Talent drain sinks 'Britney'
November 6, 2001
POP MUSIC REVIEW BY JIM DEROGATIS
A palpable air of desperation permeates "Britney," the third album by
teen-pop phenom Britney Spears, which arrives in record stores today.
Rarely in pop history has an attractive young diva's attempt to seduce us
sounded so desperate. Never has a coldly calculated sexual come-on been so
Hey, Britney: Why not just douse us with a bucket of ice water while
you're at it?
"Britney" presents two kinds of serious problems. First are the purely
musical--above all the fact that Spears cannot sing. True, this has not
stopped other dance-pop divas, Janet Jackson and Jennifer Lopez among them.

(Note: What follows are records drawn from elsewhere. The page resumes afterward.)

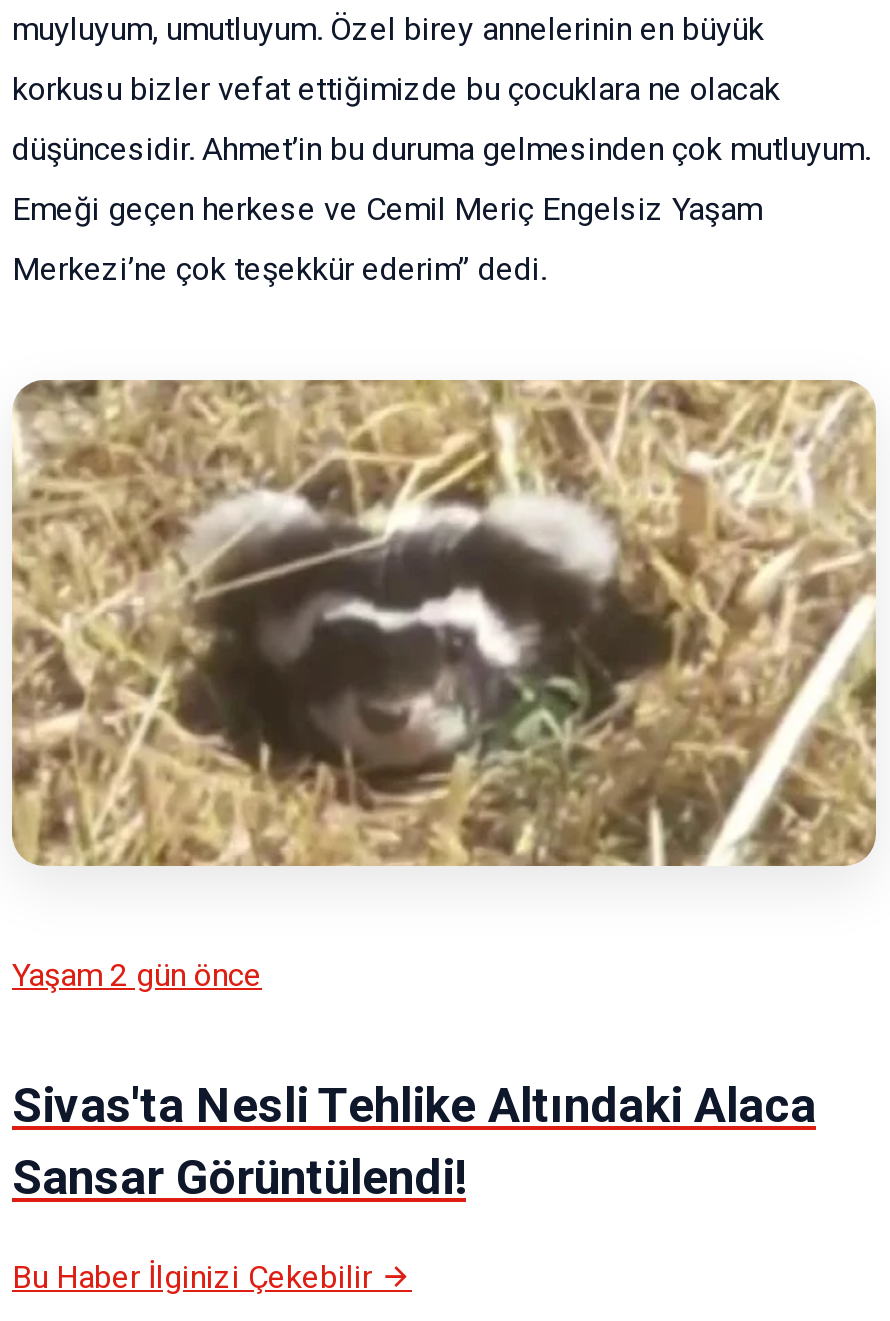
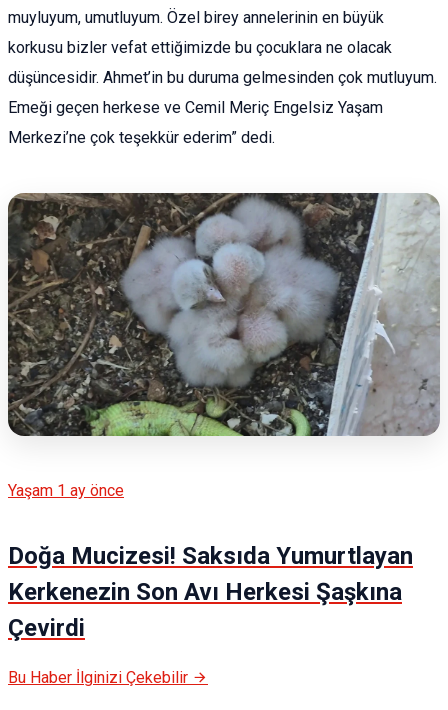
- [image]
+ [image]

- Yaşam 2 gün önce
+ Yaşam 1 ay önce

- Sivas'ta Nesli Tehlike Altındaki Alaca
- Sansar Görüntülendi!
+ Doğa Mucizesi! Saksıda Yumurtlayan
+ Kerkenezin Son Avı Herkesi Şaşkına
+ Çevirdi
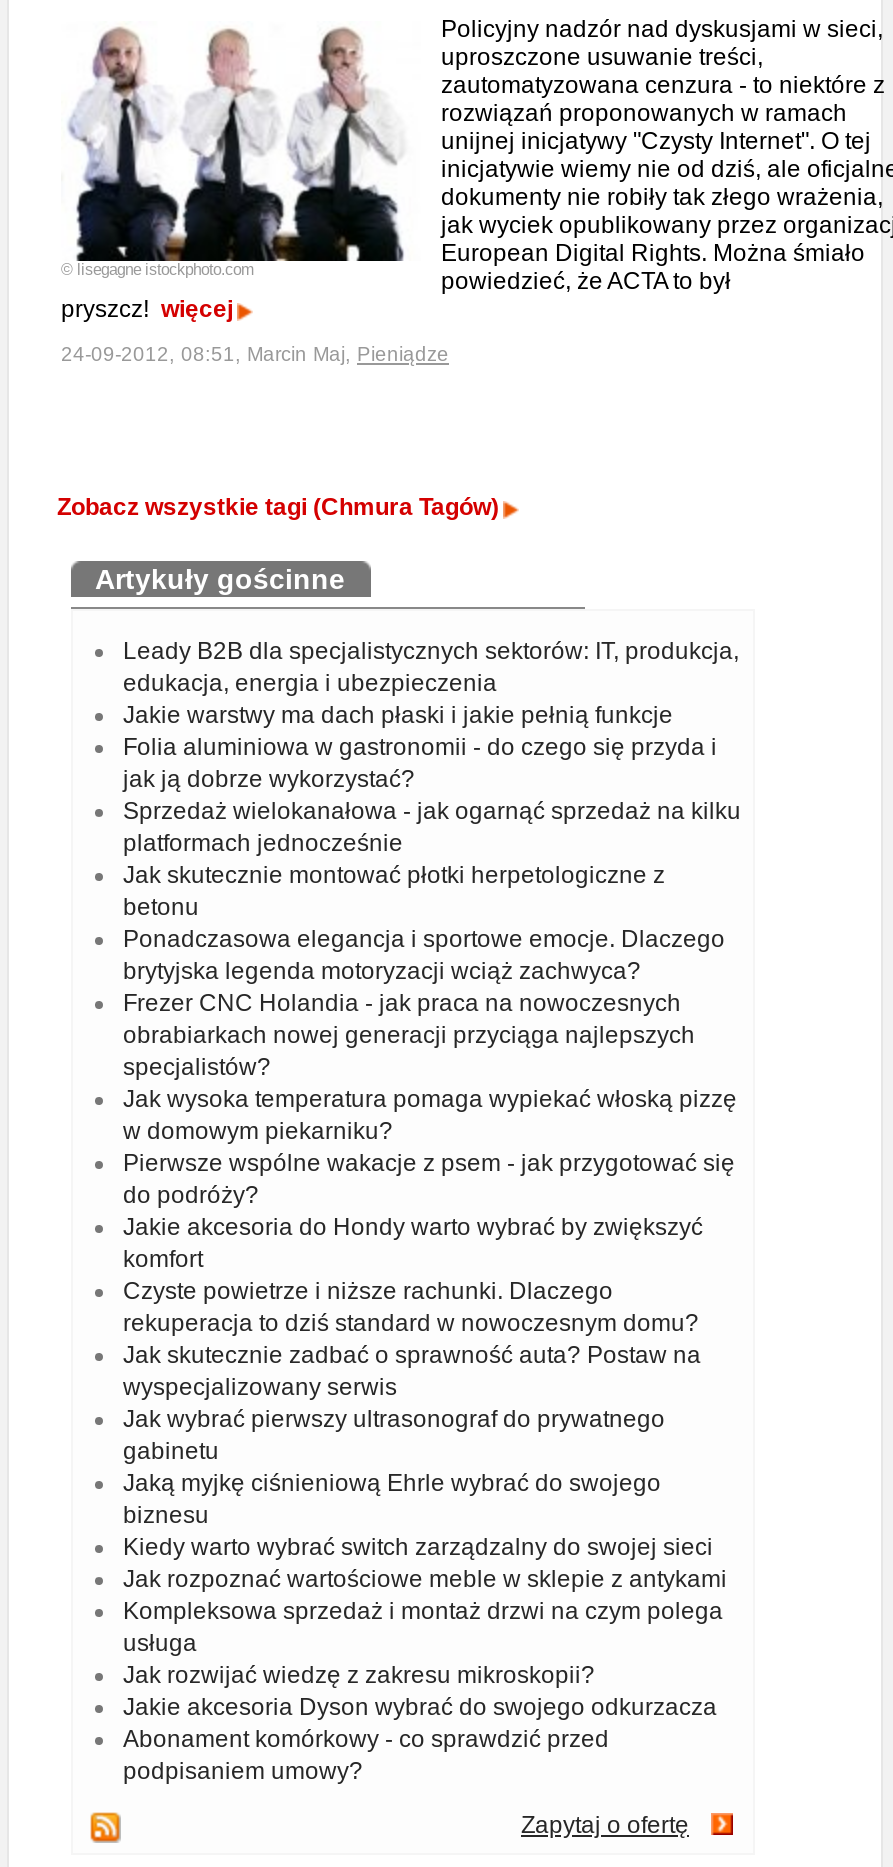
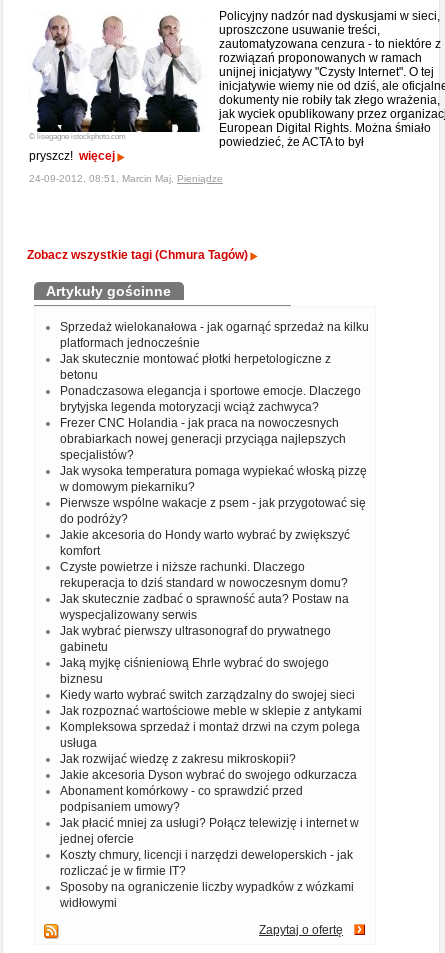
- Leady B2B dla specjalistycznych sektorów: IT, produkcja,
- edukacja, energia i ubezpieczenia
- Jakie warstwy ma dach płaski i jakie pełnią funkcje
- Folia aluminiowa w gastronomii - do czego się przyda i
- jak ją dobrze wykorzystać?

moved up: Sprzedaż wielokanałowa - jak ogarnąć sprzedaż na kilku | platformach jednocześnie | Jak skutecznie montować płotki herpetologiczne z | ... | Abonament komórkowy - co sprawdzić przed | podpisaniem umowy?

+ Jak płacić mniej za usługi? Połącz telewizję i internet w
+ jednej ofercie
+ Koszty chmury, licencji i narzędzi deweloperskich - jak
+ rozliczać je w firmie IT?
+ Sposoby na ograniczenie liczby wypadków z wózkami
+ widłowymi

But while the grating nature of Spears' helium chirp was well-masked by
the sugar-coated hooks cooked up by Swedish producer Max Martin on the
12-million-selling "...Baby One More Time" and the 10-times-platinum "Oops!
I Did It Again," her shortcomings as a vocalist become glaringly apparent on
"Britney" in new tracks crafted by hip-hop duo the Neptunes and R&B giant
Though there are different levels of inability, Spears is much worse than
Lopez or Jackson. If there was a most valuable player at these recording
sessions, it was no doubt the computerized pitch-shifter employed to place
Spears vaguely in the same key as the toy-store melodies and cheap
electronic backing tracks.
The other problem is more intriguing: How can this bubble-gum queen
retain her core audience of teenyboppers as they undergo the inevitable
process of growing up and discarding the trappings of youth, including the
Britney music they loved as pre-teens?
Part of Spears' strategy is to try to stay one step ahead of the kids.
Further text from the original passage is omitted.